The formation is mostly crystalline or calcarenite limestone with a total thickness of up to 130 feet. It is exposed throughout the Sangre de Cristo Mountains and in the San Luis, Las Vegas-Raton, Palo Duro, and Estancia Basins, as well in the western Tusas Mountains and the Nacimiento Mountains. It lies unconformably on the Espiritu Santo Formation and is unconformably overlain by the Log Springs Formation in the Nacimiento Mountains, the Flechado Formation in the northern Sangre de Cristo Mountains, and the La Pasada Formation in the southern Sangre de Cristo Mountains.

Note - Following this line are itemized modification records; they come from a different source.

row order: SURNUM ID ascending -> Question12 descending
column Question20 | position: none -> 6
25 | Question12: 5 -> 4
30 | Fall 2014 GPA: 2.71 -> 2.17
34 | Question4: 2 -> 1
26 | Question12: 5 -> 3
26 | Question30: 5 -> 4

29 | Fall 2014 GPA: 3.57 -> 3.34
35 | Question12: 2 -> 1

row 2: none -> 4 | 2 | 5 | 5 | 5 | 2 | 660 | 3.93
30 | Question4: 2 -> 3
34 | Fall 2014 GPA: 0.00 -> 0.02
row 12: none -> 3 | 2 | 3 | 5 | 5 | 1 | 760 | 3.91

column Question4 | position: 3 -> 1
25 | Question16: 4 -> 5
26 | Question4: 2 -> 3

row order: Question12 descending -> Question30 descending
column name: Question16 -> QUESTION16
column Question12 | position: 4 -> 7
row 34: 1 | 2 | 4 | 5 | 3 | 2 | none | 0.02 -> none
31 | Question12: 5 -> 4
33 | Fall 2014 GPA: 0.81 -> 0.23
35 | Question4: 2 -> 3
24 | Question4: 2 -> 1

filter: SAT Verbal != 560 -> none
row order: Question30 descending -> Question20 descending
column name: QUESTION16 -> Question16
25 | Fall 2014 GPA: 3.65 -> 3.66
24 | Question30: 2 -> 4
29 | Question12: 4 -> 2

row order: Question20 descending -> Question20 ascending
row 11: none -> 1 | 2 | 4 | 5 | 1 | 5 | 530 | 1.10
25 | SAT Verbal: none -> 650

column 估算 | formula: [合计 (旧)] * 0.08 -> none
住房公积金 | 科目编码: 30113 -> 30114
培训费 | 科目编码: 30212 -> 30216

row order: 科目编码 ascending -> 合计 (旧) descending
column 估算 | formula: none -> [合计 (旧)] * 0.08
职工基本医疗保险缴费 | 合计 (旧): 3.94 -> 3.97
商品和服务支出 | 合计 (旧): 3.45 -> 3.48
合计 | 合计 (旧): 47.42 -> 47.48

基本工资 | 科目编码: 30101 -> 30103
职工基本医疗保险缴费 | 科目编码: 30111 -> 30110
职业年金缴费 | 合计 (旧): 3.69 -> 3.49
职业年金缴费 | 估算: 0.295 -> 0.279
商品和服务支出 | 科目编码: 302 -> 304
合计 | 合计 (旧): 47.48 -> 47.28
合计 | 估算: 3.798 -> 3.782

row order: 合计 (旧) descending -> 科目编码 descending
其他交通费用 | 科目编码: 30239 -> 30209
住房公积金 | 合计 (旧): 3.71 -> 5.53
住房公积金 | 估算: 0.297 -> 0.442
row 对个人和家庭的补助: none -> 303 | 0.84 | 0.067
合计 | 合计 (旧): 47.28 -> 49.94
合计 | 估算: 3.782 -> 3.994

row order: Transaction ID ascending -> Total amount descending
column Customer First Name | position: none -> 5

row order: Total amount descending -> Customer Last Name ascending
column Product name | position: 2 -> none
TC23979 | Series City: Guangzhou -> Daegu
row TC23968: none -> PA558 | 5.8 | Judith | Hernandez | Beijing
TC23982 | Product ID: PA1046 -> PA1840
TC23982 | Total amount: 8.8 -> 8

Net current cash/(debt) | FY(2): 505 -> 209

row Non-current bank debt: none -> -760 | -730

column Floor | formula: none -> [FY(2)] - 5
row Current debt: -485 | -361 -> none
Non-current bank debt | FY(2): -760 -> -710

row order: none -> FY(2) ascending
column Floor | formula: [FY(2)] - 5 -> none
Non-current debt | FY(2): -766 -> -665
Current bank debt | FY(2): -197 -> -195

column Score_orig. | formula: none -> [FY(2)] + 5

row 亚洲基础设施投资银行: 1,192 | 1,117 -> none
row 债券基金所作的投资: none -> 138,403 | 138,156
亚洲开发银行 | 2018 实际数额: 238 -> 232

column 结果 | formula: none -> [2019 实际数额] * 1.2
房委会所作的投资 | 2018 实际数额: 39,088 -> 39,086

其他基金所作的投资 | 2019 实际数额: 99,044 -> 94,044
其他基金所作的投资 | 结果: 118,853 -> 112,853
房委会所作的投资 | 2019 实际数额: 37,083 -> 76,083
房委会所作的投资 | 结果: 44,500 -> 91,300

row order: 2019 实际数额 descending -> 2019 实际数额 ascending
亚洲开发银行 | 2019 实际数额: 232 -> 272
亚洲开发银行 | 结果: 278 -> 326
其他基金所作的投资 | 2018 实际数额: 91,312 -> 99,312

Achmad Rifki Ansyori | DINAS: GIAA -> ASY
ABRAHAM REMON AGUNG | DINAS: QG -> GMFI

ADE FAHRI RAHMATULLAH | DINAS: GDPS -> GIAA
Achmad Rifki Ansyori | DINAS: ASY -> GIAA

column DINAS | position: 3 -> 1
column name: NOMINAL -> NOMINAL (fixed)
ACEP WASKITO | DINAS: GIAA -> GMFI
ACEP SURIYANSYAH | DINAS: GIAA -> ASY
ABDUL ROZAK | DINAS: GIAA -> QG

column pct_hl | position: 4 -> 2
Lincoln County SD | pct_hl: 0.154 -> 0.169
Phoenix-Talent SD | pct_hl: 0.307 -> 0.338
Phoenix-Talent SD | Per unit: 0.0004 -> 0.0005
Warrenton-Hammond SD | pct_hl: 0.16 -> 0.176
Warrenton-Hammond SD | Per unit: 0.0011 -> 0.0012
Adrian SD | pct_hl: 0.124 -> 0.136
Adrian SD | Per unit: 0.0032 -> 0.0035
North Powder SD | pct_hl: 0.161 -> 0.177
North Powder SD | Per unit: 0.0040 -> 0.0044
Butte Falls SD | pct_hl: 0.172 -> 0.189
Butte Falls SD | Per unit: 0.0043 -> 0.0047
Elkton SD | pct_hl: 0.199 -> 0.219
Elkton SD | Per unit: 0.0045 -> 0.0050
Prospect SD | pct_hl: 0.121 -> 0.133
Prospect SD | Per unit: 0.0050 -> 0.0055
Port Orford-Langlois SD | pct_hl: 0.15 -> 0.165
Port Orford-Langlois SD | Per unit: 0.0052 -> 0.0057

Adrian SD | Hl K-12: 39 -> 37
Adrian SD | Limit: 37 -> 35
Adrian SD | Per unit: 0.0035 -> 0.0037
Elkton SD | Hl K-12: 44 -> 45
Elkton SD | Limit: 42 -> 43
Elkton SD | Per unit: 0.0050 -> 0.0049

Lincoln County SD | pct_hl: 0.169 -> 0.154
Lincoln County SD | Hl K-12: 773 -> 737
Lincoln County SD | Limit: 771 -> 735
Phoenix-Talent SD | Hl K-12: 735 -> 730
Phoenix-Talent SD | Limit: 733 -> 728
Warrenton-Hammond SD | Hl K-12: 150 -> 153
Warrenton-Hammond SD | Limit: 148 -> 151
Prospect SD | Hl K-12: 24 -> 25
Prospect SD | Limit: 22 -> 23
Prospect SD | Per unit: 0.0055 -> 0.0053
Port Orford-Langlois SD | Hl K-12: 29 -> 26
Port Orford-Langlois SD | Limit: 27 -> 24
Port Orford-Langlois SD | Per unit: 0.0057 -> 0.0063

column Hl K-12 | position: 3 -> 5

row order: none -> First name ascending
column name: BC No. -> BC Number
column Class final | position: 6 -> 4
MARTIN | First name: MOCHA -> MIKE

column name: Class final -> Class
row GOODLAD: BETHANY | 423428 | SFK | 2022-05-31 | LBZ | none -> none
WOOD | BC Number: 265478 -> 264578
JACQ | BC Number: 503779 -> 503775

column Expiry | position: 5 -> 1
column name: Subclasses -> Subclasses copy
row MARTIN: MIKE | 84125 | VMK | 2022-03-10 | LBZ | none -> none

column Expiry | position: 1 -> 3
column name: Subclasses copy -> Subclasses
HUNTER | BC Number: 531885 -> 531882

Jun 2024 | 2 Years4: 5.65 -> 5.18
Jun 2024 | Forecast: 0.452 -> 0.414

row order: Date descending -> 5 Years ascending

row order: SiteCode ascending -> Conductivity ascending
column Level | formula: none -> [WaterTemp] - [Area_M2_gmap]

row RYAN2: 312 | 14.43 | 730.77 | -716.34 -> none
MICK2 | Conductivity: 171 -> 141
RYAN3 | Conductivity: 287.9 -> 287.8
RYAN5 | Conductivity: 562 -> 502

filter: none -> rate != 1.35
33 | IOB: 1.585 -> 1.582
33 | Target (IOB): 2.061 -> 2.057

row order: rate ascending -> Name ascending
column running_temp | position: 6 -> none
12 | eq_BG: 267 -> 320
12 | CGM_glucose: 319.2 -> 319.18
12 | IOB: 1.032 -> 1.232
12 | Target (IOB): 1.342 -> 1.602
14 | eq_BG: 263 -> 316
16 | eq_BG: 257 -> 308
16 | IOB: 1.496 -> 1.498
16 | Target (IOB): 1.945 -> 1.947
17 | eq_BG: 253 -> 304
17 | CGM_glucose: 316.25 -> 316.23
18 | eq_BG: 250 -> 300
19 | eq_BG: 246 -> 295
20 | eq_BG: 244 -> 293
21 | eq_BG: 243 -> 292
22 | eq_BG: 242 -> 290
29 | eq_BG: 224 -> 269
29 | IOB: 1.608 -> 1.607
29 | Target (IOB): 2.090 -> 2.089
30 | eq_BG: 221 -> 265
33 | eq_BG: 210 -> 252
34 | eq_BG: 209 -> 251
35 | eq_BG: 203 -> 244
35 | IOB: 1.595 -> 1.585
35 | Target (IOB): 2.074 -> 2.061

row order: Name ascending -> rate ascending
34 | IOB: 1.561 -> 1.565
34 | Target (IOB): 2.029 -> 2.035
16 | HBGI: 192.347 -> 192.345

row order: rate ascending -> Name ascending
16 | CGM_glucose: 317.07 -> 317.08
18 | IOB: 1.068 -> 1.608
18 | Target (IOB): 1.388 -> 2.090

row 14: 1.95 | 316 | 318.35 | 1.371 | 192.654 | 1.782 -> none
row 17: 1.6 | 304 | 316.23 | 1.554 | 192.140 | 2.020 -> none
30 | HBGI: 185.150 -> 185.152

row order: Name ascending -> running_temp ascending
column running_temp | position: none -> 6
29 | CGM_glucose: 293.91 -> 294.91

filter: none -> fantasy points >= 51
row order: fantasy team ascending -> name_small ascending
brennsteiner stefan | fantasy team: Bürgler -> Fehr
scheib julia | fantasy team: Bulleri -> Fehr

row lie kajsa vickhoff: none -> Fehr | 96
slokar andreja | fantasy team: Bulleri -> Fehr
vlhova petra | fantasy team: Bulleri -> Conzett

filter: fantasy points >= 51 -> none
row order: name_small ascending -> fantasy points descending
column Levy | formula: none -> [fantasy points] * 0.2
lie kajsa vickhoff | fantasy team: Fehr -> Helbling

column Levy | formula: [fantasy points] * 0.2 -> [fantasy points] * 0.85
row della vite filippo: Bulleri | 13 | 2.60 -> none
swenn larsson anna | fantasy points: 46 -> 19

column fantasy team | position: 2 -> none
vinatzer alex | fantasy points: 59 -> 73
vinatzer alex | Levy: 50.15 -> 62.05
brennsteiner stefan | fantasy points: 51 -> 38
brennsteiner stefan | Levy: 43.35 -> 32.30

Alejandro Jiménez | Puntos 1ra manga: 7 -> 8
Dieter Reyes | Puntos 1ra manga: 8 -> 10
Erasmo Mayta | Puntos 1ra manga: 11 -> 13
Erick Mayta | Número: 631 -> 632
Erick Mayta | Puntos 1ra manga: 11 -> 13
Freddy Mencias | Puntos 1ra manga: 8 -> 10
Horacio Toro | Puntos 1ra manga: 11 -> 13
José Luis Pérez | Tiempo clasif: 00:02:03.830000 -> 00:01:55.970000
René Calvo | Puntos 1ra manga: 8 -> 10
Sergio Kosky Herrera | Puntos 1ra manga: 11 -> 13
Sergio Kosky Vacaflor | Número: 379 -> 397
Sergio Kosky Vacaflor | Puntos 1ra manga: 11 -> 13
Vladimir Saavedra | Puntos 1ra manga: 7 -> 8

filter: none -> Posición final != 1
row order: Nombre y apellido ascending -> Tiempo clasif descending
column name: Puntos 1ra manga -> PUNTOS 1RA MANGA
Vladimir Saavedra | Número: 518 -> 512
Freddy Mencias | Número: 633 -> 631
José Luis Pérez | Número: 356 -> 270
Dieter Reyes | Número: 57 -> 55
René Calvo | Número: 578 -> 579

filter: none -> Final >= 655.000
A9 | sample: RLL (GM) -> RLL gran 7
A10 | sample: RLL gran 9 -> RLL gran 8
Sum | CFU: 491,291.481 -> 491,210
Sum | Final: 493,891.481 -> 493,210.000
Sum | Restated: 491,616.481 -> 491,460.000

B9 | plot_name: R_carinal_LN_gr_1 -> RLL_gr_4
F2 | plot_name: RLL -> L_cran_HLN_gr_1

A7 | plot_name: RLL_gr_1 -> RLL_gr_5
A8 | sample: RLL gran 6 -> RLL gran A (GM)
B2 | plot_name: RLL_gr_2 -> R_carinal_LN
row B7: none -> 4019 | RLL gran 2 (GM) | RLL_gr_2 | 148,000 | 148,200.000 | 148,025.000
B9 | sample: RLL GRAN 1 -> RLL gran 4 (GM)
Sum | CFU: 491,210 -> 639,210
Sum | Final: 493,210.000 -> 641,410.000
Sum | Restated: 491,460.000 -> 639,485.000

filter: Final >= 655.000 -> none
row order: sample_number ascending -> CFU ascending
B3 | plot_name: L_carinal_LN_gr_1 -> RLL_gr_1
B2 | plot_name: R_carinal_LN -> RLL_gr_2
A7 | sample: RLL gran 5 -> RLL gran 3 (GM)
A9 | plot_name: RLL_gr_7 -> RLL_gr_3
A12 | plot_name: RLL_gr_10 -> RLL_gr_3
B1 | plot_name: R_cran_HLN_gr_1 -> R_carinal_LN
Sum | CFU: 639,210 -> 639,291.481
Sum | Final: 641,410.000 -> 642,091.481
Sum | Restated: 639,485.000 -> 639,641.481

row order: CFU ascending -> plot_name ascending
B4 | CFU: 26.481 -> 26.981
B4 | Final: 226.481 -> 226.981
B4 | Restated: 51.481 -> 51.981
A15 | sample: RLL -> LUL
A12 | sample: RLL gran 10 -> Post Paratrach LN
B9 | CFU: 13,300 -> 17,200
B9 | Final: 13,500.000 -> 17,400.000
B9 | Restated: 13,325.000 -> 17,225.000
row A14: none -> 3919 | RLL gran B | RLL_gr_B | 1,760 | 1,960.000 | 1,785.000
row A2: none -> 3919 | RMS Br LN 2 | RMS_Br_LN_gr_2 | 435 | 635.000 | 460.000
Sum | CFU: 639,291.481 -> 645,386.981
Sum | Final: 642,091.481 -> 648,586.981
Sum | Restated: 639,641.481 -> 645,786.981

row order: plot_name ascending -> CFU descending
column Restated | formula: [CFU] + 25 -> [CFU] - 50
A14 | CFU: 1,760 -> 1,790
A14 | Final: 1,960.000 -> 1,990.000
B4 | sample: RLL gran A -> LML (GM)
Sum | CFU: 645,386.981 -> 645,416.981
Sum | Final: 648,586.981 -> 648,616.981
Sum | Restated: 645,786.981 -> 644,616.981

The formation is divided into the Macho Member, which is a massive ledge-forming limestone breccia (thickness 30 feet); the Turquillo Member, a thick-bedded mudstone; the Manuelitas Member, which is a light to medium gray calcarenite, limestone-pebble conglomerate, and finely crystallized locally cherty limestone (thickness 39 feet); and the Cowles Member, which is a light yellow gray to olive yellow cross-bedded silty calcarenite (thickness 50 feet.

==Fossils==
The Manuelitas Member contains fossils of the foraminiferan Endothyra sp. of Meramecian (Visean) age. The Macho, Turquillo, and Manuelitas Members contain microfossils characteristic of the Meramecian while the Cowles Member contains microfossils characteristic of the Chesterian (late Visean and Serpukhovian).

==History of investigation==
The formation was first defined by Baltz and Read in 1960. Armstrong and Mamet included it as the upper formation of their Arroyo Penasco Group in 1974 and added the Turquillo Member.